Problem requirements = Write out each record in full and exactly as given. Skip any pictures.

Stored records:
[Start of section]

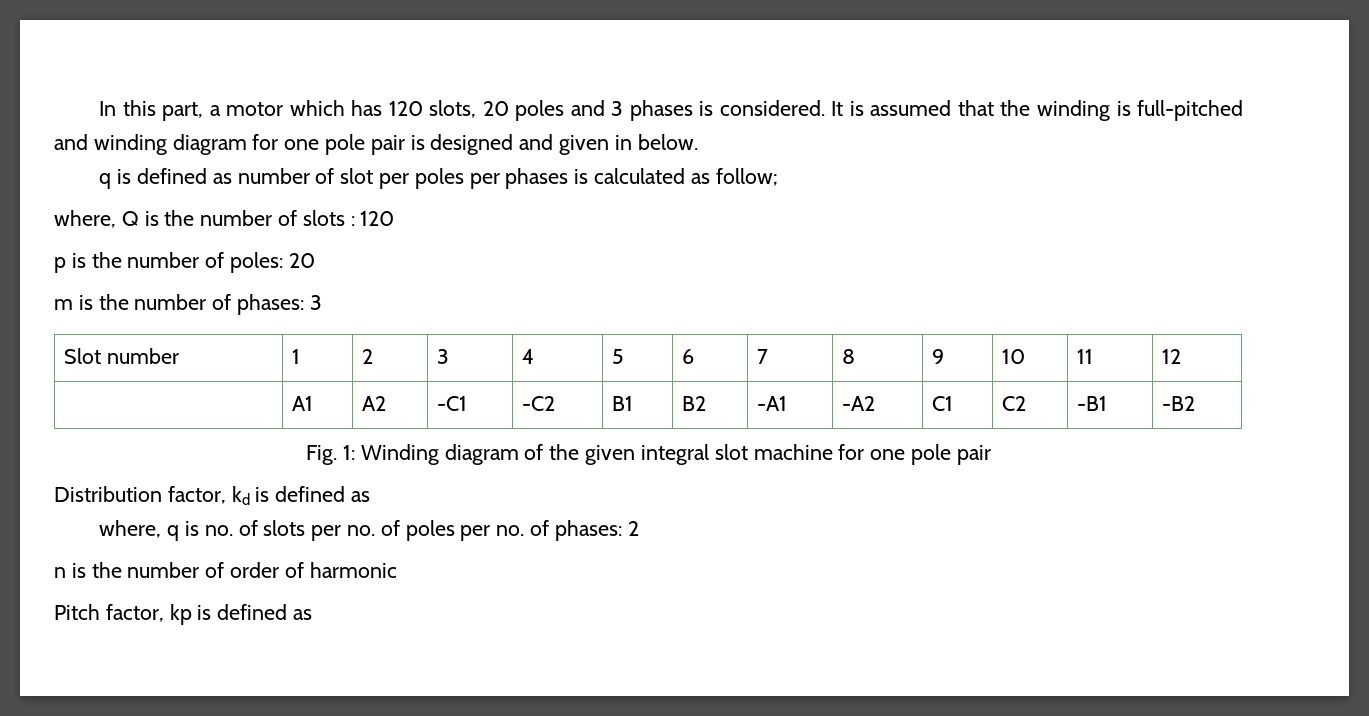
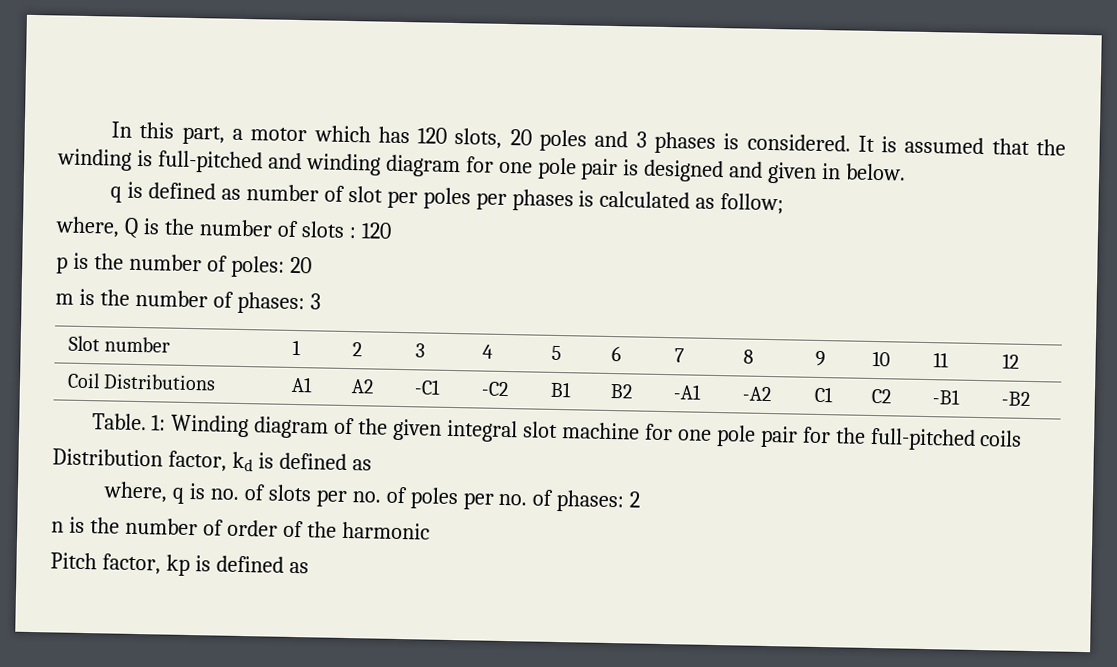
- | A1 | A2 | -C1 | -C2 | B1 | B2 | -A1 | -A2 | C1 | C2 | -B1 | -B2
+ Coil Distributions | A1 | A2 | -C1 | -C2 | B1 | B2 | -A1 | -A2 | C1 | C2 | -B1 | -B2
- Fig. 1: Winding diagram of the given integral slot machine for one pole pair
+ Table. 1: Winding diagram of the given integral slot machine for one pole pair for the full-pitched coils
- n is the number of order of harmonic
+ n is the number of order of the harmonic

[End of section]

Response area =
- | A1 | A2 | -C1 | -C2 | B1 | B2 | -A1 | -A2 | C1 | C2 | -B1 | -B2
+ Coil Distributions | A1 | A2 | -C1 | -C2 | B1 | B2 | -A1 | -A2 | C1 | C2 | -B1 | -B2
- Fig. 1: Winding diagram of the given integral slot machine for one pole pair
+ Table. 1: Winding diagram of the given integral slot machine for one pole pair for the full-pitched coils
- n is the number of order of harmonic
+ n is the number of order of the harmonic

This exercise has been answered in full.